Lamotrigine as a First-line Monotherapy in Children with Absence Seizures.
- Author:
Ju Young LEE
1
;
Mi Sun YUM
;
Eun Hee KIM
;
Eun Hye LEE
;
Tae Sung KO
Author Information
1. Department of Pediatric Neurology, Asan Medical Center Children's Hospital University of Ulsan College of Medicine, Korea. tsko@amc.seoul.kr
- Publication Type:Original Article
- Keywords:
Lamotrigine;
Epilepsy;
Absence;
Children
- MeSH:
Child;
Dizziness;
Electroencephalography;
Epilepsy;
Epilepsy, Absence;
Ethosuximide;
Exanthema;
Freedom;
Headache;
Humans;
Medical Records;
Seizures;
Triazines;
Valproic Acid
- From:
Journal of the Korean Child Neurology Society
2011;19(2):142-149
- CountryRepublic of Korea
- Language:Korean
-
Abstract:
PURPOSE: Typical absence seizures are characterized by the daily presentation of frequent staring and typical 3Hz spike and wave discharges in otherwise healthy children.
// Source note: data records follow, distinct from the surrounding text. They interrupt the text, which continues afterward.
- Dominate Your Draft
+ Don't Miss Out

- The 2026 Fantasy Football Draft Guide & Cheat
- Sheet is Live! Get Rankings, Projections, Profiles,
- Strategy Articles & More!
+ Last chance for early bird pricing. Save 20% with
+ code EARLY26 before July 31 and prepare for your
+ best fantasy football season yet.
Typical absence seizures can present in childhood absence epilepsy and related syndromes. Lamotrigine (LTG) has been anecdotally used as a monotherapy for this seizure type; however, the efficacy and tolerability has remained unknown. The aim of this study was to evaluate the efficacy, tolerability, and long-term outcome of LTG in patients with newly diagnosed typical absence seizures. METHODS: Medical records of 36 patients having newly diagnosed typical absence seizures were analyzed. Patients were included based on the history of typical absence seizures and 3 Hz spike and wave discharges in interictal EEG. LTG was administered at a starting dose of 10 mg/day and increased by 10 mg/week until seizure freedom or reaching a dose of 10 mg/kg/day. RESULTS: Thirty-one patients had childhood absence epilepsy (CAE) and five had juvenile absence epilepsy (JAE). Thirty patients (83.3%) experienced more than 50% reduction of seizure frequency after 4 weeks of initial titration. Twenty-three patients (63.9%) achieved seizure freedom for 4 weeks after a mean duration of 8.3 weeks of treatment, and the cumulative numbers of patients with seizure freedom were 6 (16.7%), 18 (50.0%), and 23 (63.9%) within 4, 8, and 12 weeks, respectively. After 12 months of treatment, 12 patients (33.3%) showed normalized EEG findings, and their symptoms also disappeared. Four patients had uncontrolled seizures despite of dose increment and consequently needed additional treatment with valproic acid or ethosuximide. Most adverse effects, including skin rash (n=4), headache (n=1), and dizziness (n=1), were transient and tolerable. CONCLUSION: Lamotrigine, as a first-line monotherapy in newly diagnosed patients with typical absence seizures, could be safely used with good efficacy in seizure control.